[Start of Attachment]
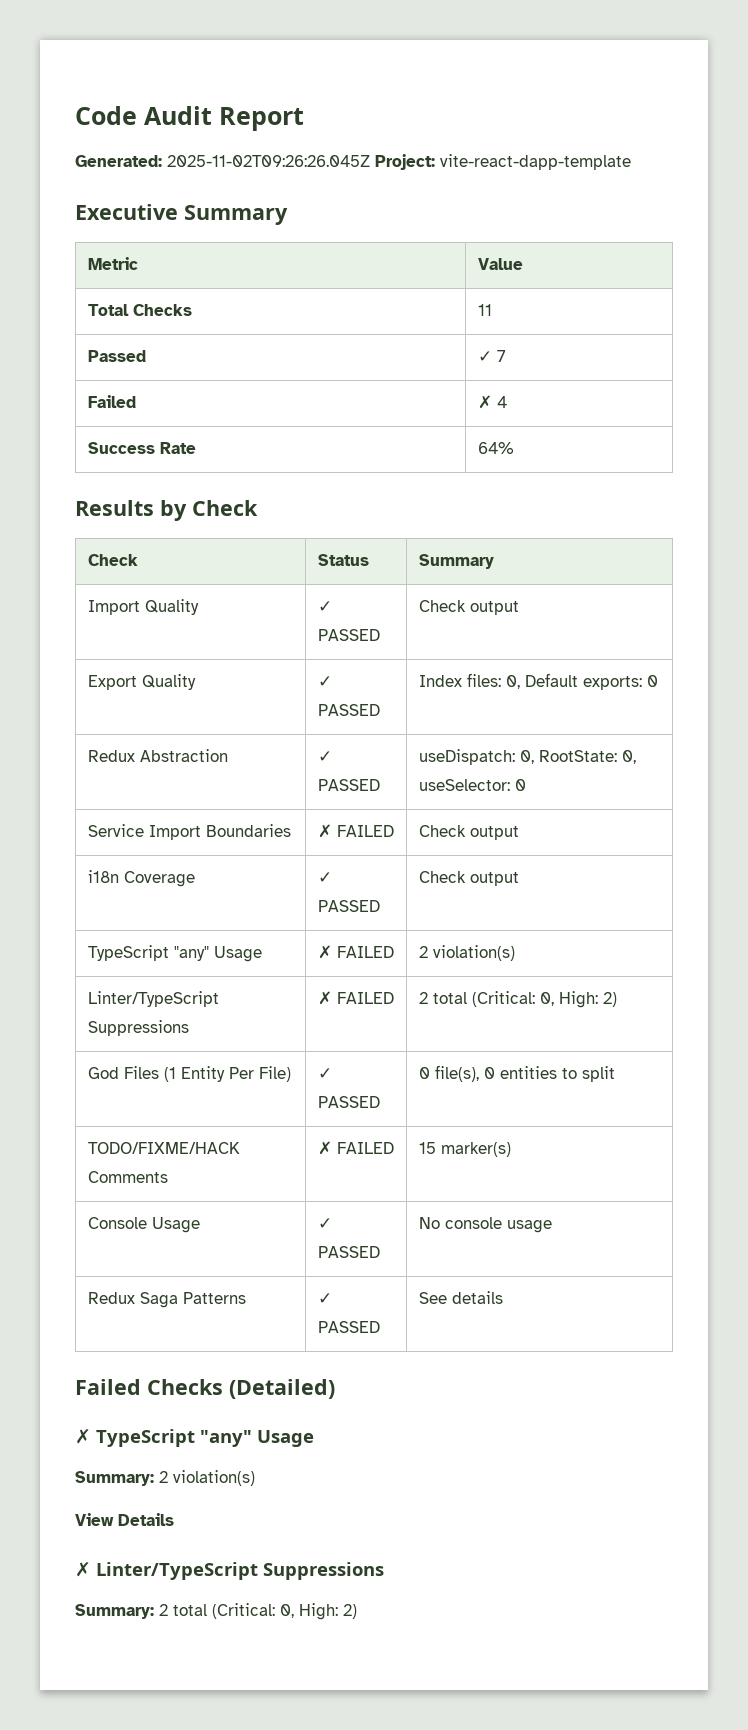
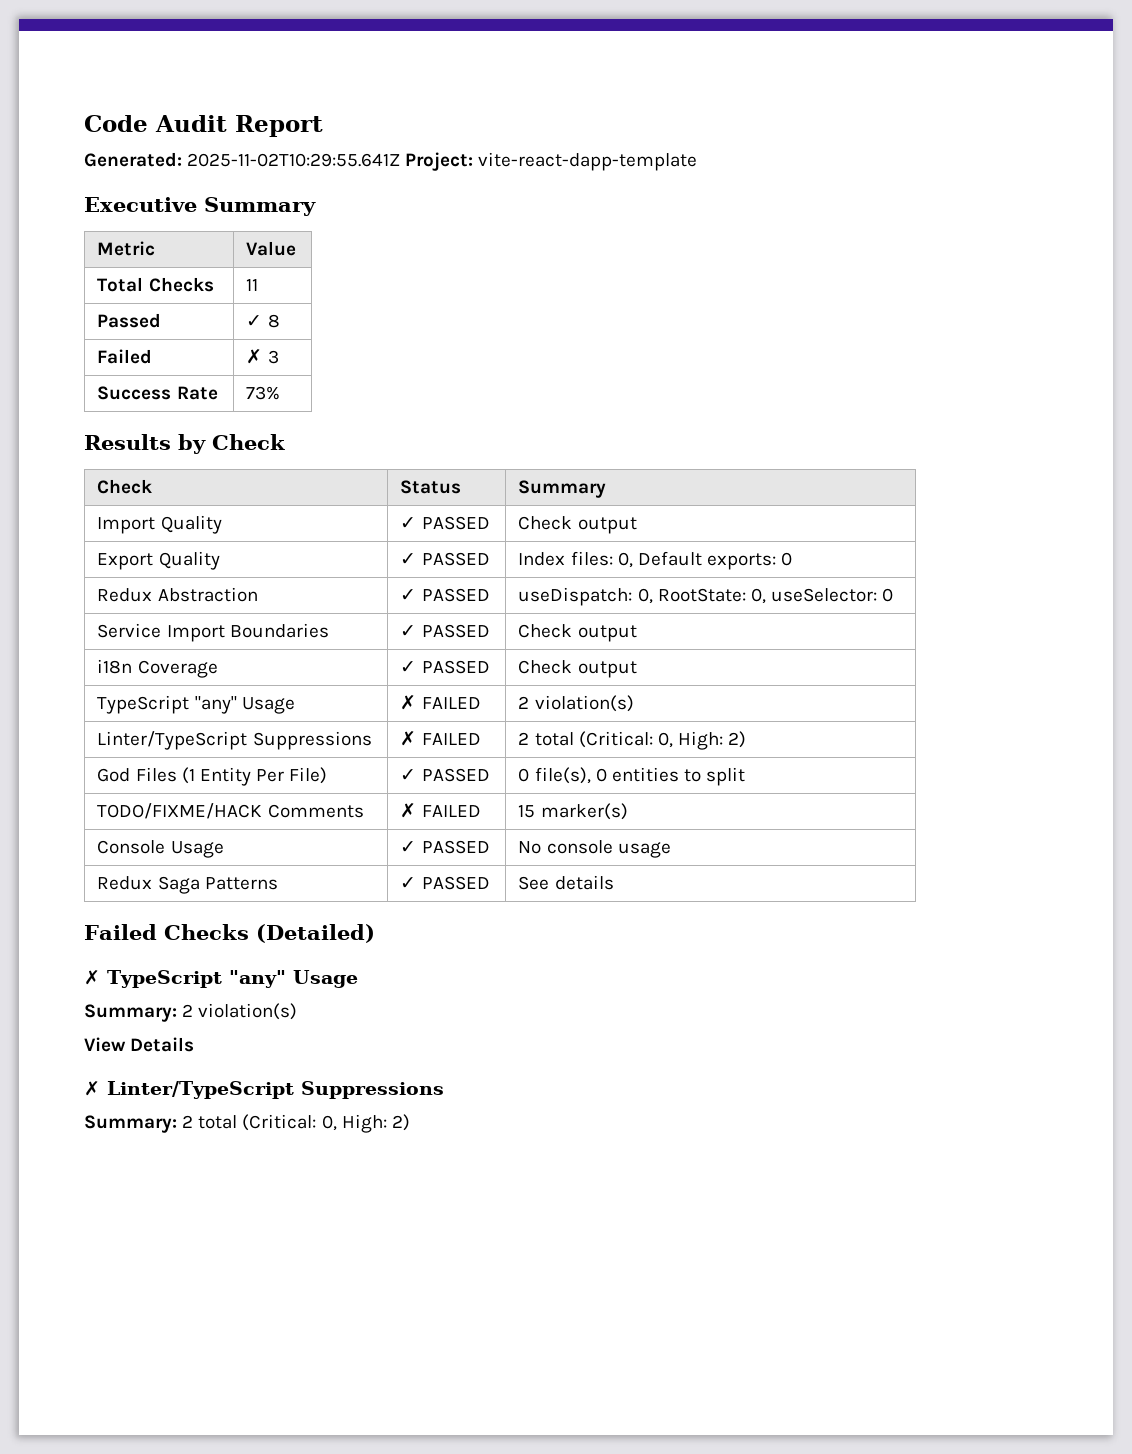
- Generated: 2025-11-02T09:26:26.045Z Project: vite-react-dapp-template
+ Generated: 2025-11-02T10:29:55.641Z Project: vite-react-dapp-template
- Passed | ✓ 7
+ Passed | ✓ 8
- Failed | ✗ 4
+ Failed | ✗ 3
- Success Rate | 64%
+ Success Rate | 73%
- Service Import Boundaries | ✗ FAILED | Check output
+ Service Import Boundaries | ✓ PASSED | Check output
[End of Attachment]
-- EXERCISE DESCRIPTION --
Scan the data above for the word "output" and report every line where it is found.

-- PROBLEM SOLUTION --
- Service Import Boundaries | ✗ FAILED | Check output
+ Service Import Boundaries | ✓ PASSED | Check output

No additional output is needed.